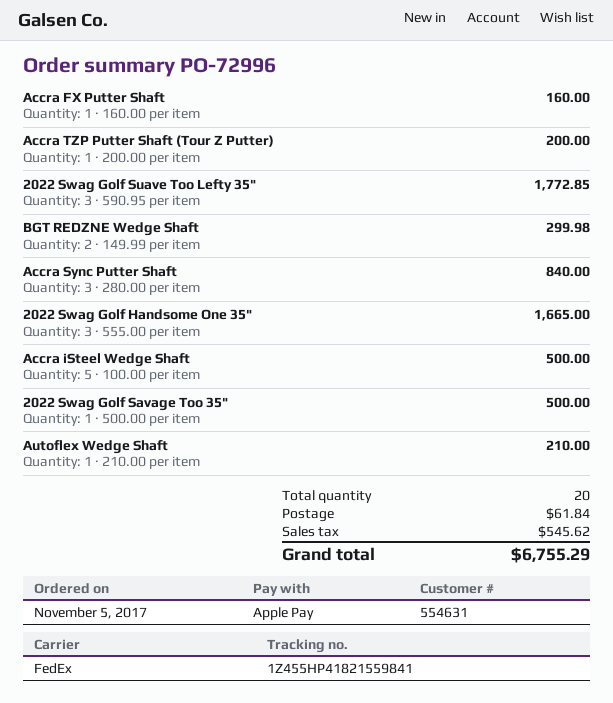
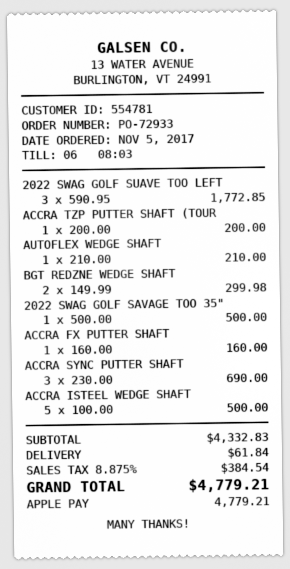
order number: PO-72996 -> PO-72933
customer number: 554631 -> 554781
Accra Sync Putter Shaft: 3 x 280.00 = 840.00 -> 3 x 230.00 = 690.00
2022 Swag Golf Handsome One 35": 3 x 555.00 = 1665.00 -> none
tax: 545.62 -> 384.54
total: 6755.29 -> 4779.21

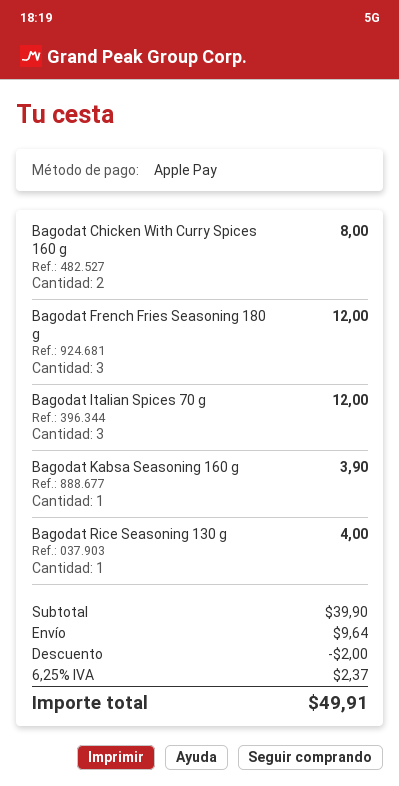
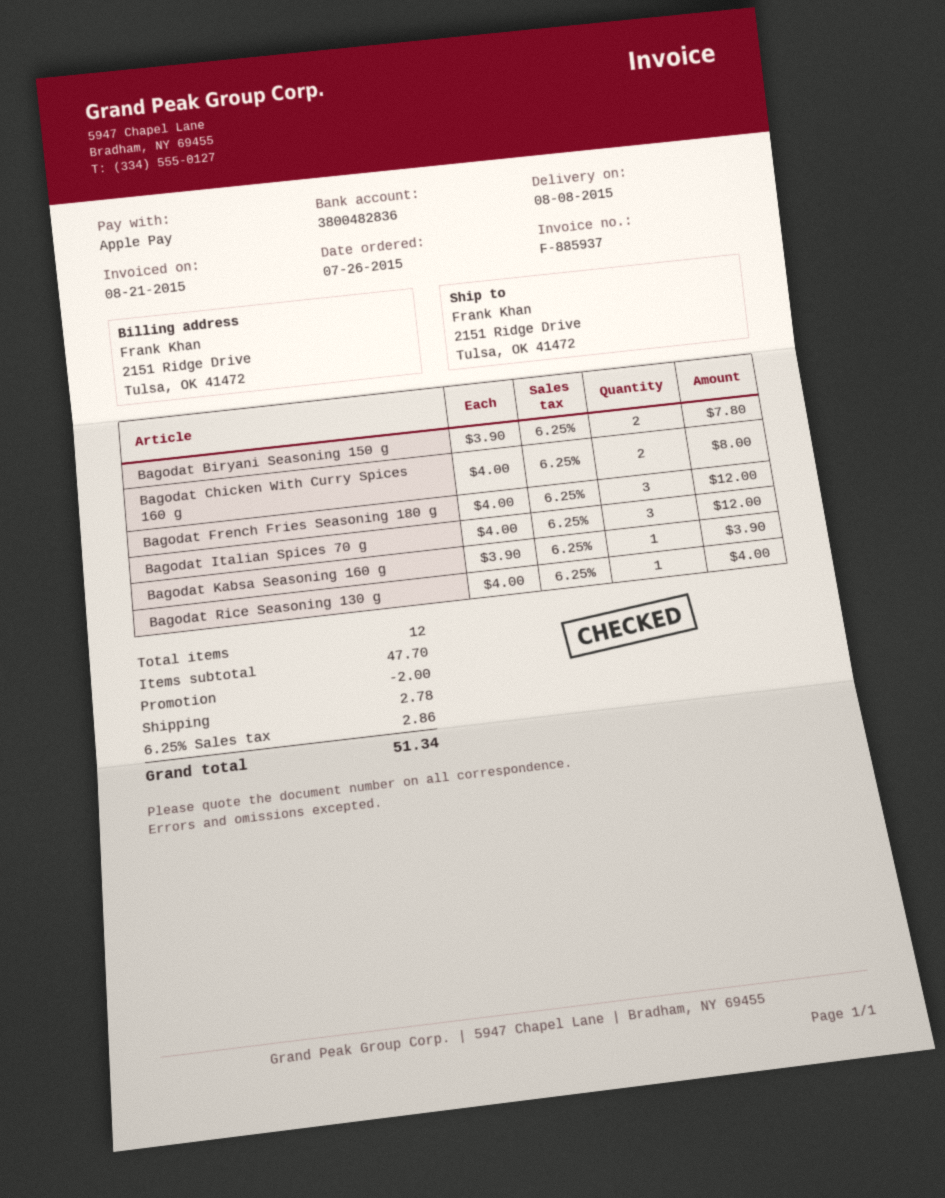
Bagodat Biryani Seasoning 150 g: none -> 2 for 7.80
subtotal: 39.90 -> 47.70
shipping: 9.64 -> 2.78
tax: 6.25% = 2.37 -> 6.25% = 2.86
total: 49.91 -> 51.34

● WHAT YOU HAVE TO DO
Above are the records; copy every line in them that holds the word "none".

● TASK RESULT
2022 Swag Golf Handsome One 35": 3 x 555.00 = 1665.00 -> none
Bagodat Biryani Seasoning 150 g: none -> 2 for 7.80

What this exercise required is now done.